=== Task item ===
Return nothing but the lines from the one containing "background: #5eead4 ->" through the end of the records below, exactly as they stand and without pictures.

(Code change snippets)

----------

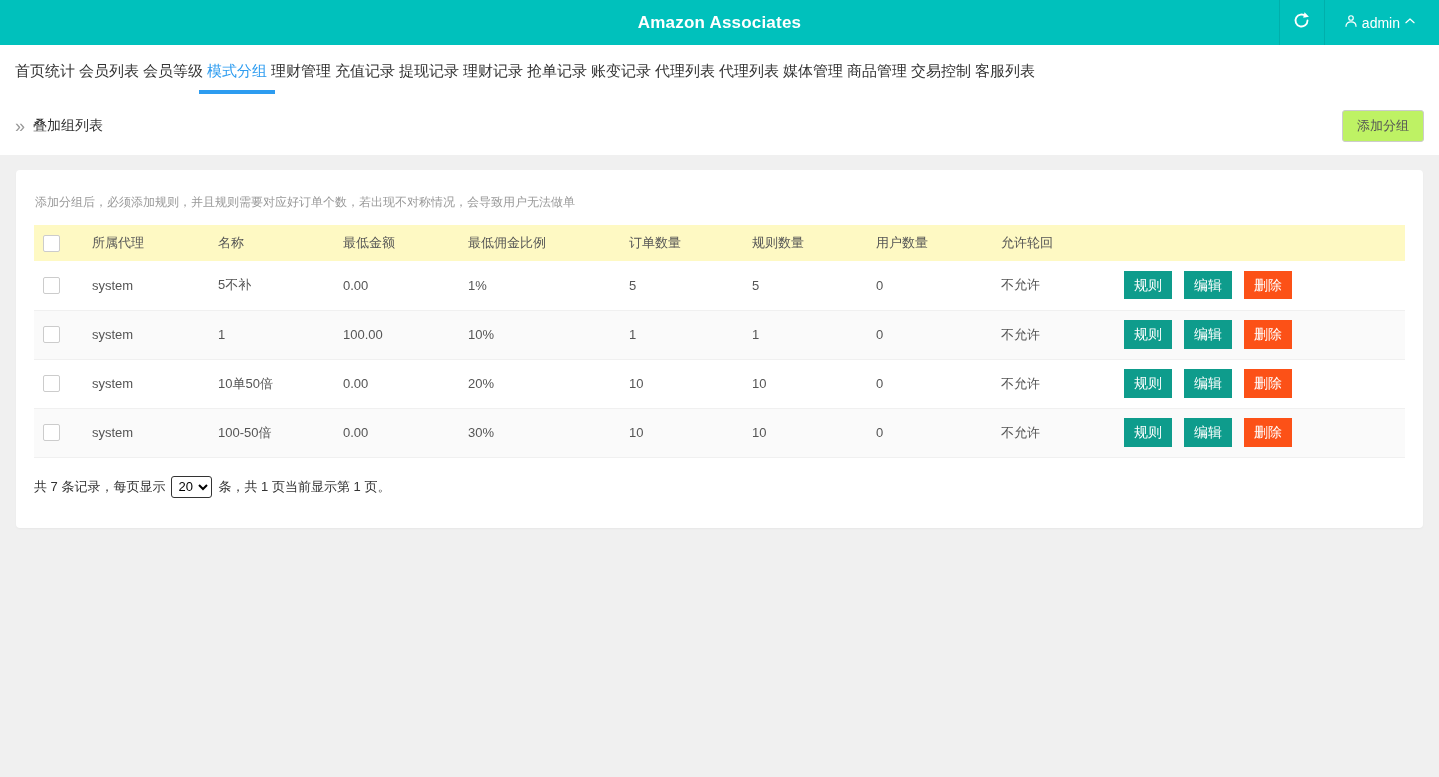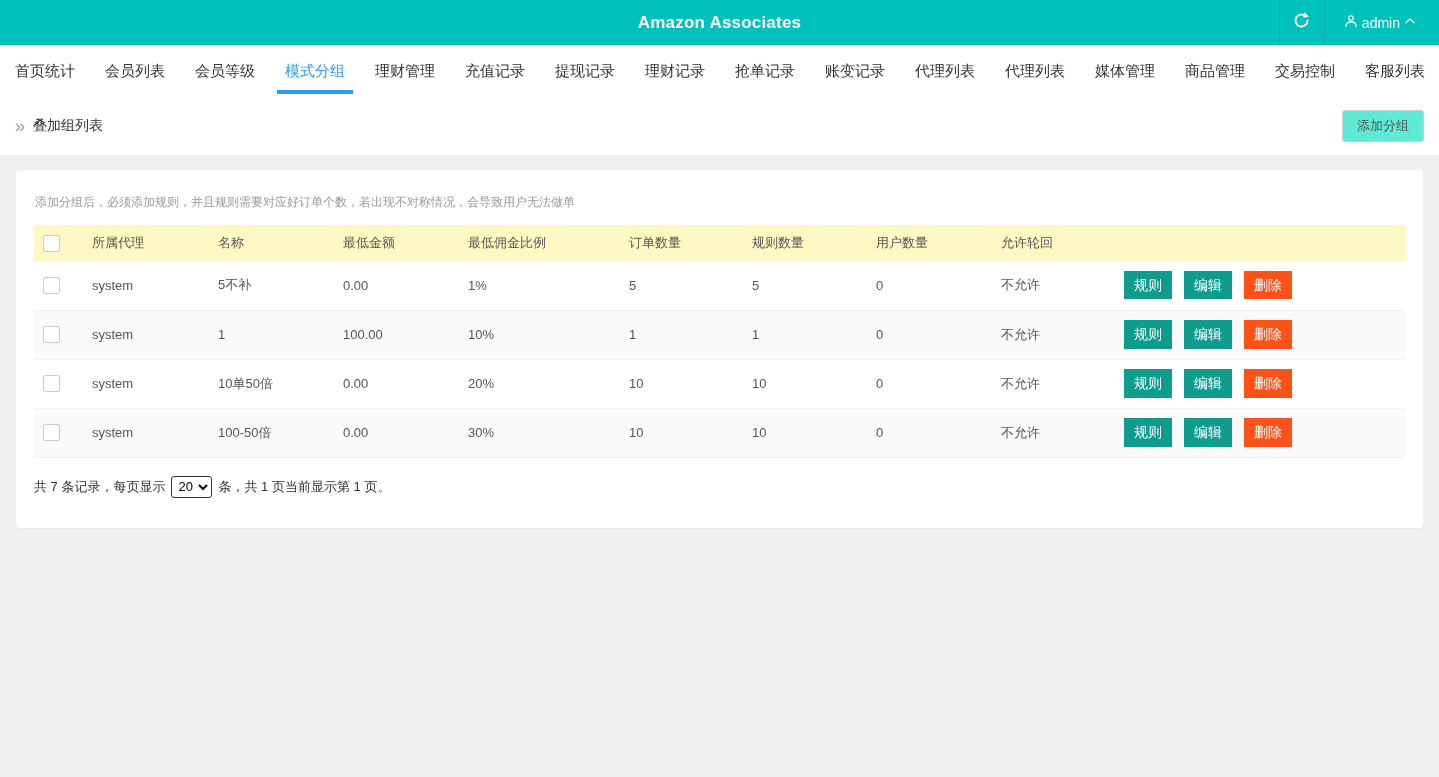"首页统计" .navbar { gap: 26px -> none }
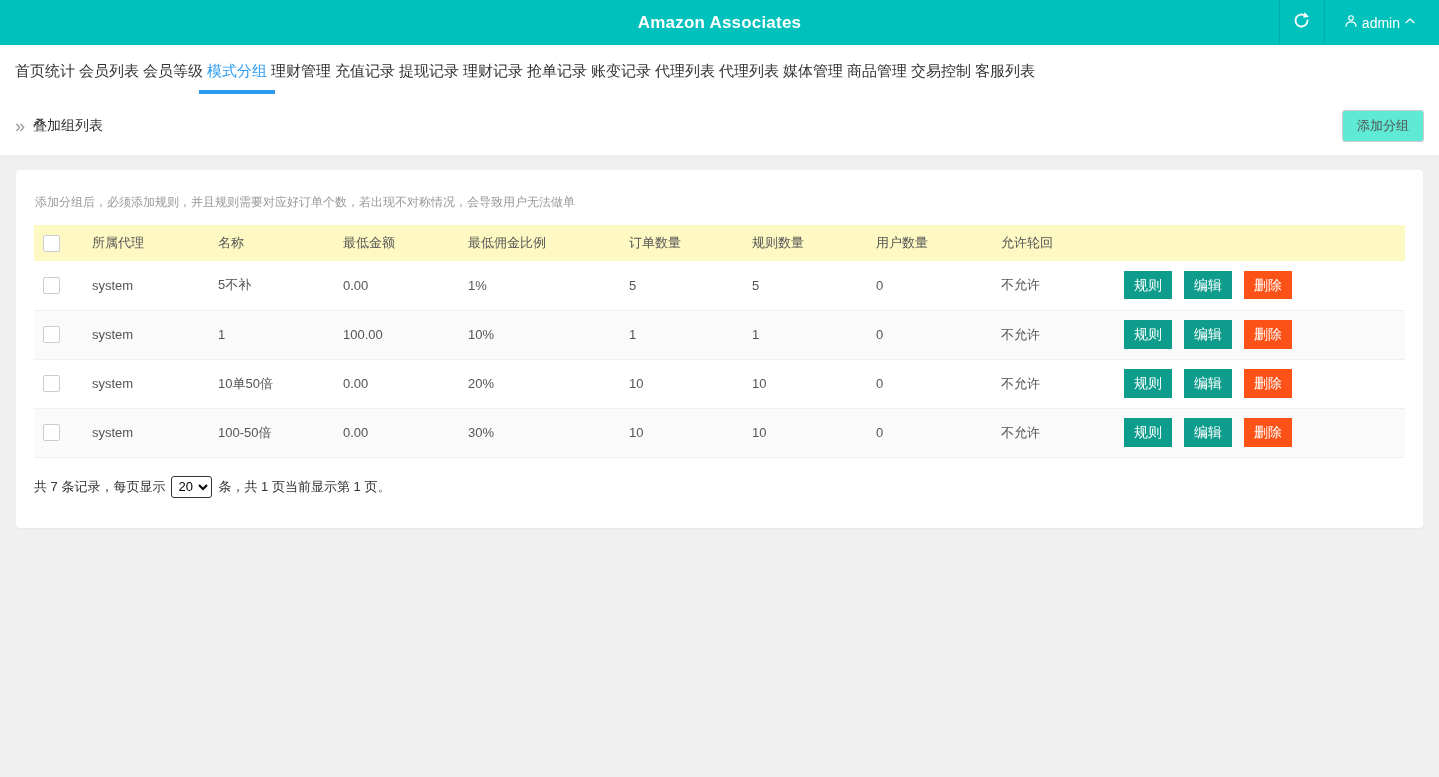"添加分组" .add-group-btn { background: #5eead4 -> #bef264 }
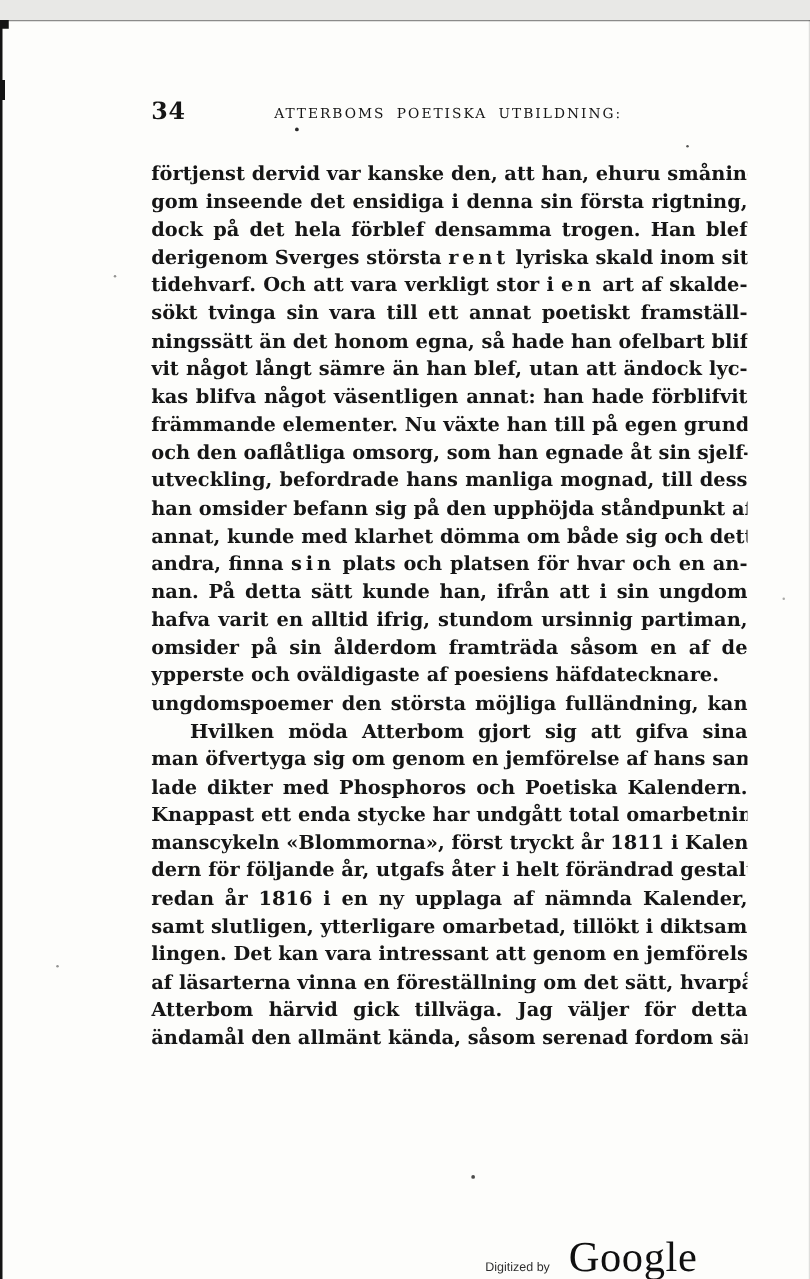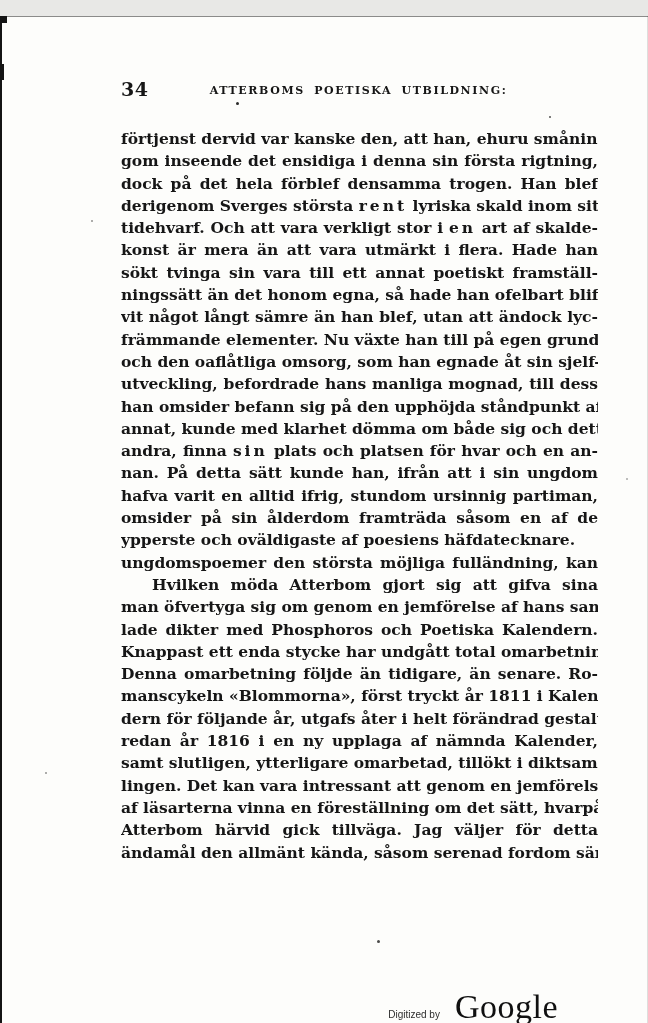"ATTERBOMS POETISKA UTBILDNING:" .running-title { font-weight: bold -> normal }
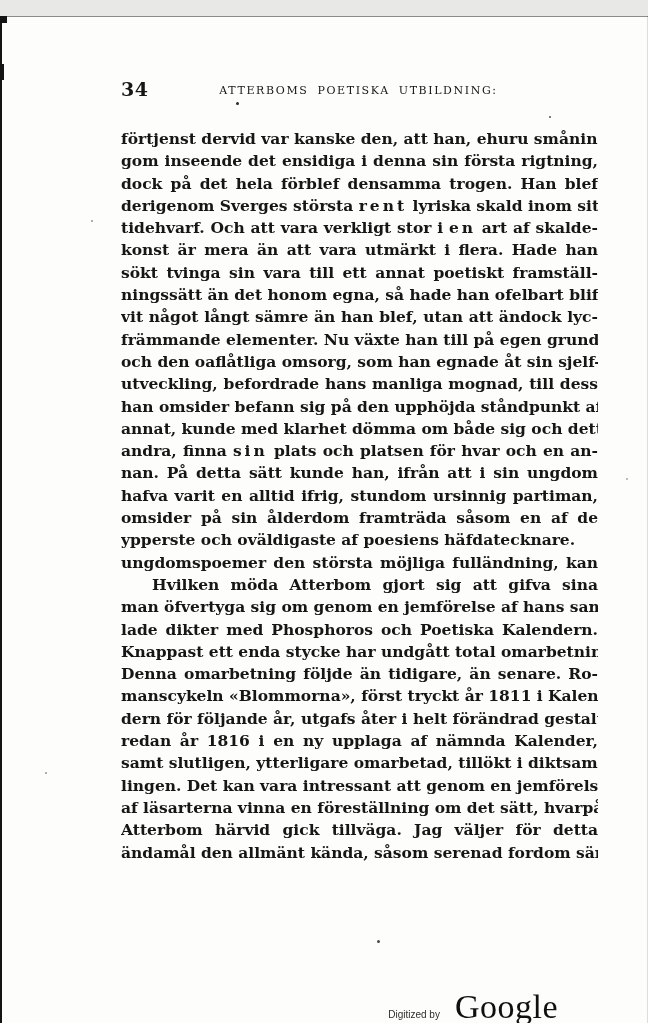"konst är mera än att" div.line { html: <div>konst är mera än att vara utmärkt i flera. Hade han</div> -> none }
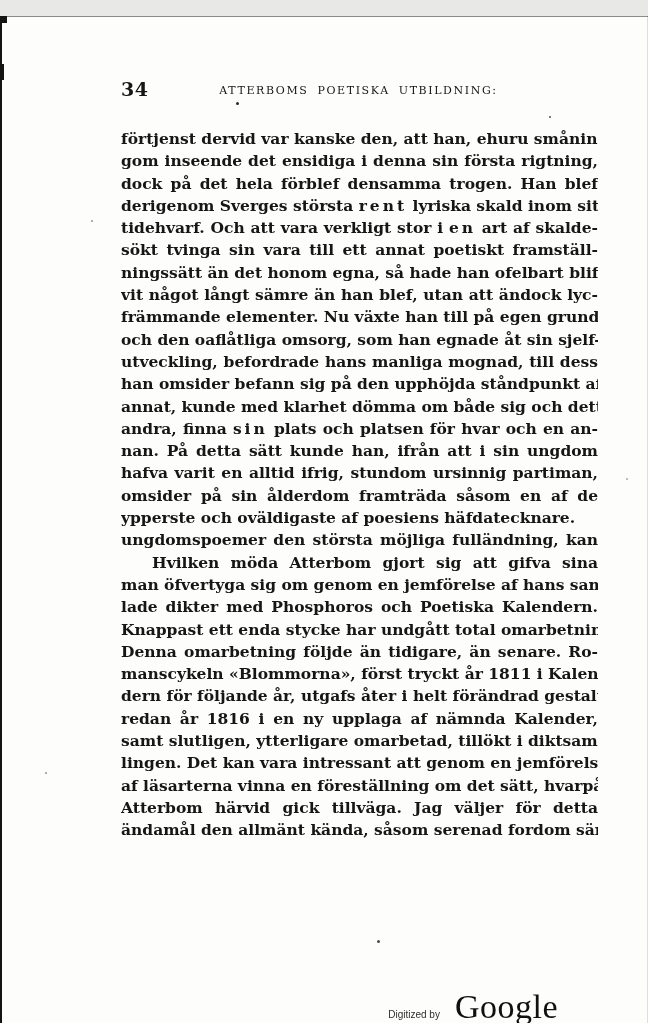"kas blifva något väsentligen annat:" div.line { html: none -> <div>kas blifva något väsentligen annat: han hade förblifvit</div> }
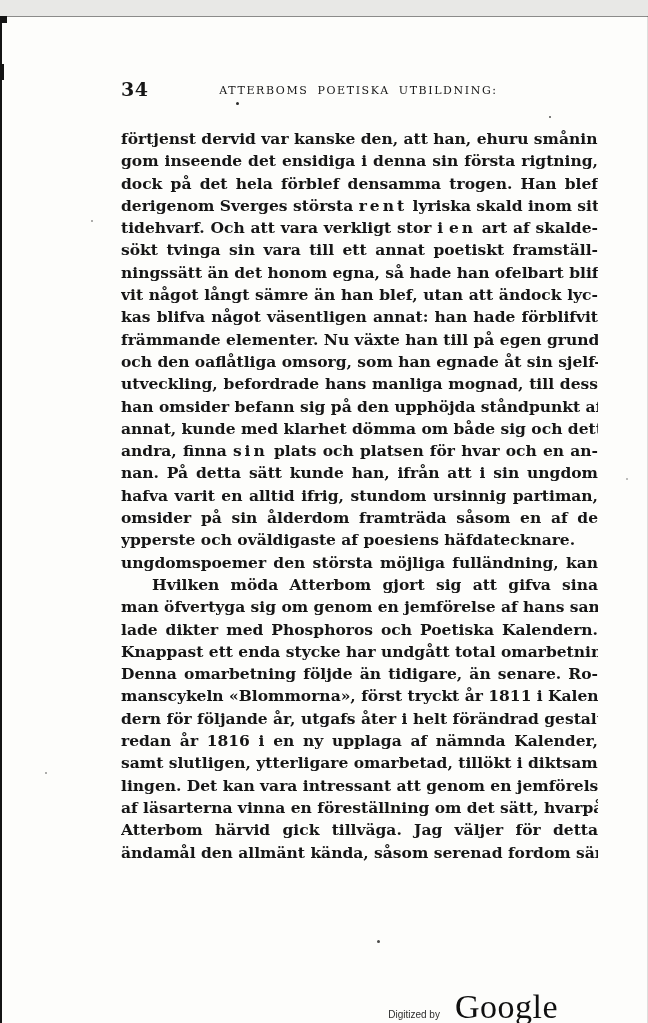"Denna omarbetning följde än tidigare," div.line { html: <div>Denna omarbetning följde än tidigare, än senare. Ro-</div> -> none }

----------

=== Answer to the problem ===
"添加分组" .add-group-btn { background: #5eead4 -> #bef264 }
"ATTERBOMS POETISKA UTBILDNING:" .running-title { font-weight: bold -> normal }
"konst är mera än att" div.line { html: <div>konst är mera än att vara utmärkt i flera. Hade han</div> -> none }
"kas blifva något väsentligen annat:" div.line { html: none -> <div>kas blifva något väsentligen annat: han hade förblifvit</div> }
"Denna omarbetning följde än tidigare," div.line { html: <div>Denna omarbetning följde än tidigare, än senare. Ro-</div> -> none }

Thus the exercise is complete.